Regioni

Così il decreto legge Calabria mette a rischio i voti regionali

Ecco come la campagna vaccinale può compromettere il libero esercizio delle competizioni elettorali

di Ettore Jorio

La campagna vaccinale mette in discussione il libero esercizio delle prossime elezioni regionali. È quanto emerge dalla lettura dell'articolo 8 del Dl 150/2020, in corso di conversione in legge, destinato naturalmente ad estendere la sua efficacia anche a quelle che rintracciano la loro causa generativa legale nel 2021. In base alla sua lettera attuale, le elezioni regionali calabresi (le uniche a rientrare nell'alveo temporale previsto nel decreto), considerata la pandemia in atto, possono essere spostate a piacimento dei decisori uscenti. Fissate per il 14 febbraio 2021 sulla base della norma generale vigente (legge 108/68), sembra essere in atto il tentativo di farle slittare, in base proprio all'articolo 8 del Dl Calabria, fino al 150esimo giorno dell'evento che le determina: la presa d'atto da Consiglio della scomparsa della presidente Jole Santelli.

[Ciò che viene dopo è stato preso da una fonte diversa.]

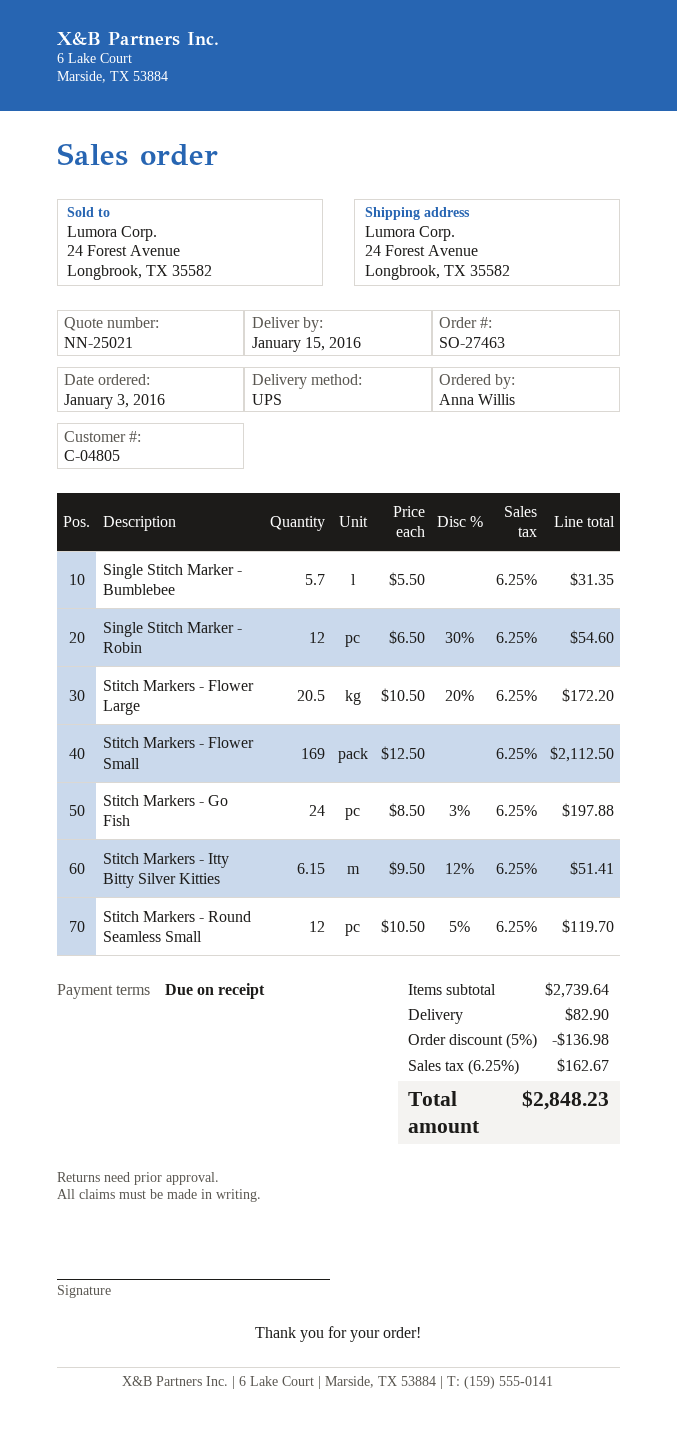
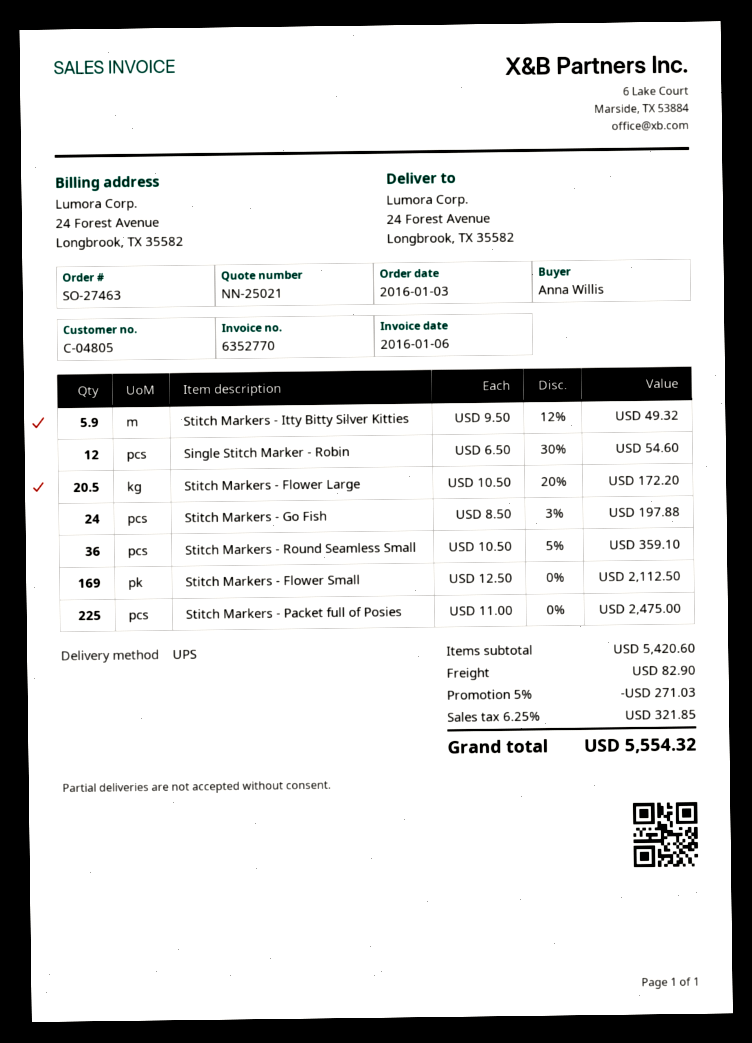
Single Stitch Marker - Bumblebee: 5.7 x 5.50 = 31.35 -> none
Stitch Markers - Itty Bitty Silver Kitties: 6.15 x 9.50 - 12% = 51.41 -> 5.9 x 9.50 - 12% = 49.32
Stitch Markers - Round Seamless Small: 12 x 10.50 - 5% = 119.70 -> 36 x 10.50 - 5% = 359.10
Stitch Markers - Packet full of Posies: none -> 225 x 11.00 = 2475.00
subtotal: 2739.64 -> 5420.60
discount: 5% = 136.98 -> 5% = 271.03
tax: 6.25% = 162.67 -> 6.25% = 321.85
total: 2848.23 -> 5554.32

Attenzione alle creatività
Un'opzione di questo tipo, se esercitata, costituirebbe un vulnus all'esercizio democratico del voto e, con essa, una palese violazione alle prescrizioni costituzionali. Prioritariamente, dell'articolo 48. In quanto tale, la volontà di scegliere date ad essa alternative - oltre che a imporre un prolungamento della limitazione di esercizio dei poteri spettanti al Presidente facente funzione e alla giunta in carica, consentiti solo per attendere all'ordinaria amministrazione - rappresenterebbe il tentativo di posizionare a piacimento il giorno della raccolta nel consenso popolare. Con questo, di determinarlo nell'arco di tempo più favorevole.

La selezione degli elettori
Tenuto conto della scansione prefissata di esecuzione della campagna vaccinale in corso, il decisore pubblico - esercitando un tanto discutibile suo potere - potrebbe decidere di posizionare l'esercizio del voto a suo piacimento e interesse. Con questo di determinarne la maggiore affluenza, in relazione alle categorie via via già sottoposte al vaccino. Così facendo potrebbe arrivare, ancorché in via indiretta, a riservare di fatto il voto a ceti selezionati. Quelli vaccinati, scelti di certo non per ordine alfabetico, rispetto a chi sarebbe invece destinato a vaccinazioni più tardive e, quindi, non attratto dalla confusione delle urne.

Le conseguenze
Di conseguenza si avrebbe oggi in Calabria (ovunque, se sarà consentito dal legislatore per altrove) un'ulteriore disaffezione degli elettori "impauriti" e una concentrazione di messaggi elettorali indirizzati su un numero e su identità ben identificabili di cittadini. Un metodo che non sarebbe la migliore espressione di garanzia nella chiamata al voto, che dovrebbe rintracciare la sua migliore caratteristica in quell'universalità che verrebbe lesa dalle incertezze determinate dall'assenza di quel vaccino che peraltro si ostenta, giustamente, a promuovere come salvavita. Dunque, esprimendo eccezioni di incostituzionalità sull'articolo 8 del Dl 150/2020 e su ogni eventuale successivo omologo, sarebbero da ritenersi gravi gli intenti di differire il termine del voto del 14 febbraio, perché stabilita ex lege e non già da volontà che potrebbero sottintendere pericolose selezioni indirette dell'elettorato attivo. Anche perché nel caso di ogni diversa data che dovesse essere fissata, nell'ipotesi di una verosimile impugnazione della legge in via incidentale da ogni perdente, potrebbe mettere in forse la legittima formazione dell'espressione del voto intervenuto.